Latin America and the Caribbean will have to adopt short- and long-term policies to tackle an international context characterized by fiscal uncertainty and financial volatility.

(4 October 2013) The region's countries will have to adopt a series of measures to better overcome high financial volatility and sluggish global trade. According to a new ECLAC report analysing the international situation during the first half of 2013 and its impact on the region, these measures include social covenants for investment.

The study on The current international context and its macroeconomic repercussions for LatinAmerica and the Caribbean  was launched today in Santiago, Chile.

In the document, ECLAC calls on countries to drive forward social covenants for investment based on socio-political agreements involving the State, the private sector and social organizations, so that institutional arrangements and short- and long-term policies can make resources available for diversifying the production structure and boosting economic growth.

The study explains that, while international trade has stabilized somewhat to give a potential positive outlook in recent months, there is still no clear sign of significantly buoyant growth in world GDP or trade.

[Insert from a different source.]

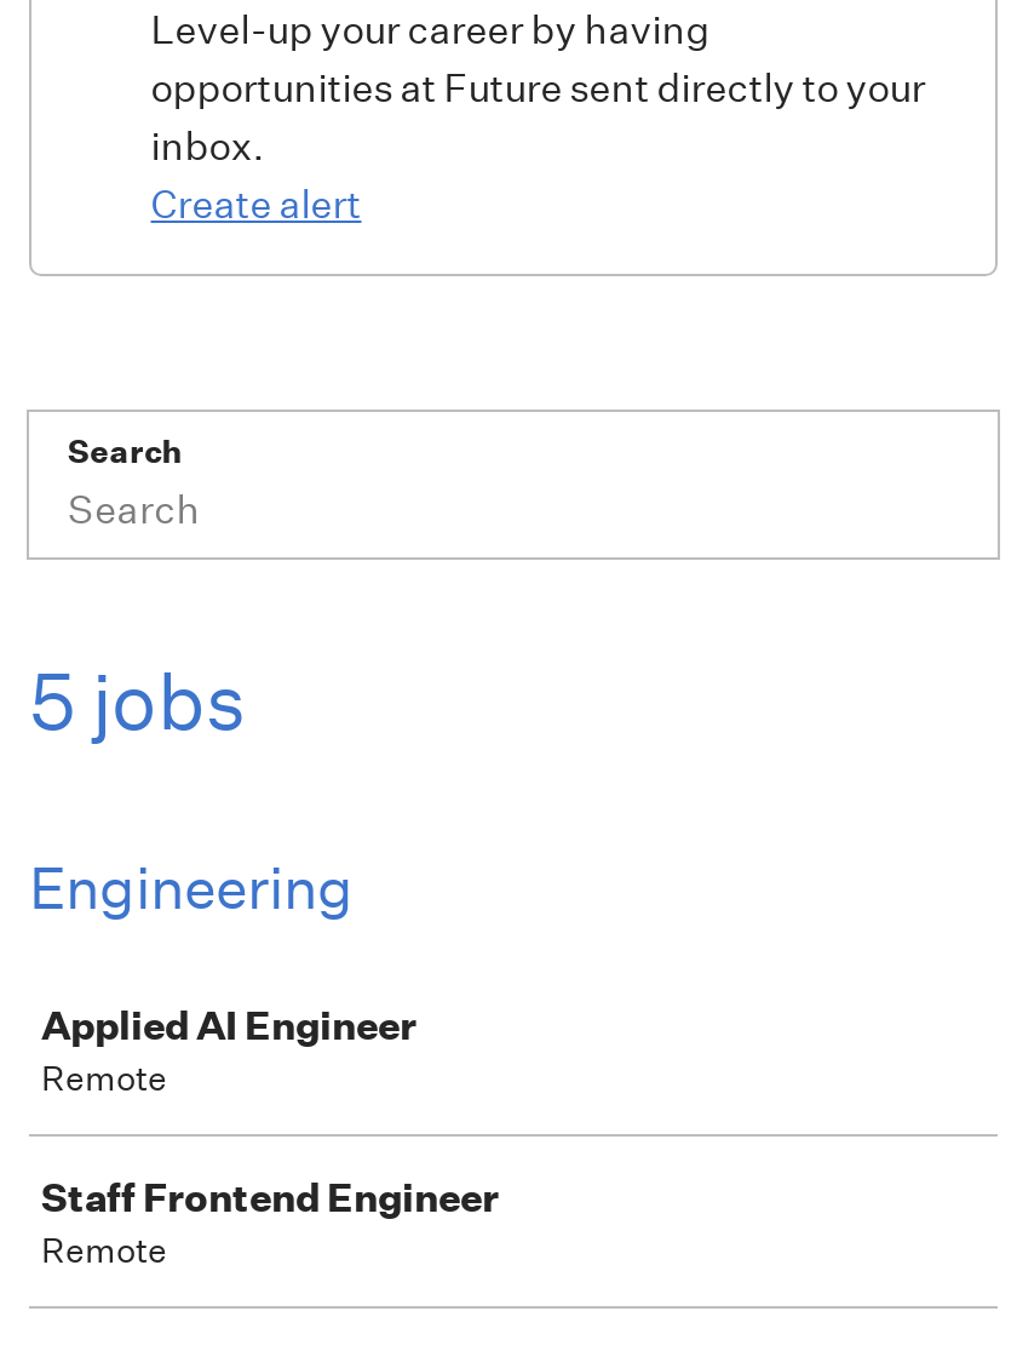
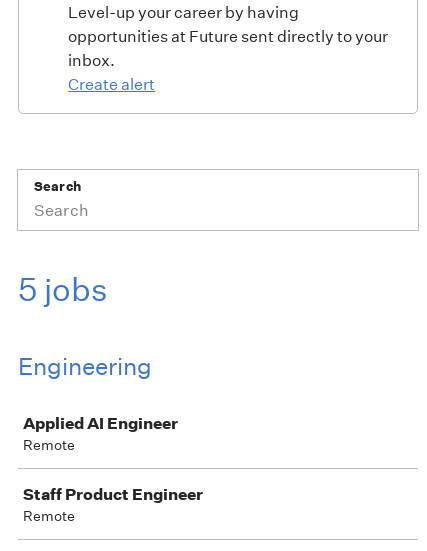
[41,1173,499,1221] Staff Frontend Engineer -> [23,484,203,504] Staff Product Engineer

According to the report, overcoming this time of sluggish trade and international financial volatility requires the region's countries to adopt short- and long-term policies.

In the short term, international reserves should be used to boost confidence in the system and prevent sudden outflows of capital, as well as moderating the more dramatic exchange-rate fluctuations to avoid their potential effects on inflation and expectations of currency devaluation.

For the medium and long term, ECLAC advises accepting a gradual change towards increasing depreciation of the region's currencies (with fluctuations observed in recent months). This would regain some of the competitiveness lost in tradable goods sectors of Latin American and Caribbean economies.  That would in turn encourage a transition towards growth more firmly based on investment and exports amidst greater equality (unlike now when expansion is based mainly on consumption).

In its analysis of the international situation, ECLAC identifies two main trends related to fiscal and monetary policies adopted by countries most affected by the global financial crisis that struck in 2008-2009.

In terms of fiscal policies, these were mainly used to reduce fiscal gaps in Europe, Unite States and Japan. Monetary stimulus came mainly from the United States Federal Reserve, which promoted the purchase of financial and non-financial assets from the private sector in exchange for liquidity (with a view to facilitating a way out of recession).

According to ECLAC, these policies had varying effects in Latin America and the Caribbean. On the one hand, exports shrank, prices of raw materials sold by the region fell and tourism and remittances decreased - partly due to contractionary fiscal policies. On the other hand, greater international liquidity pushed up capital inflows to emerging markets, which increased currency appreciation in those countries.  This trend was temporarily halted by the announcement of a possible end to monetary stimulus measures in the United States.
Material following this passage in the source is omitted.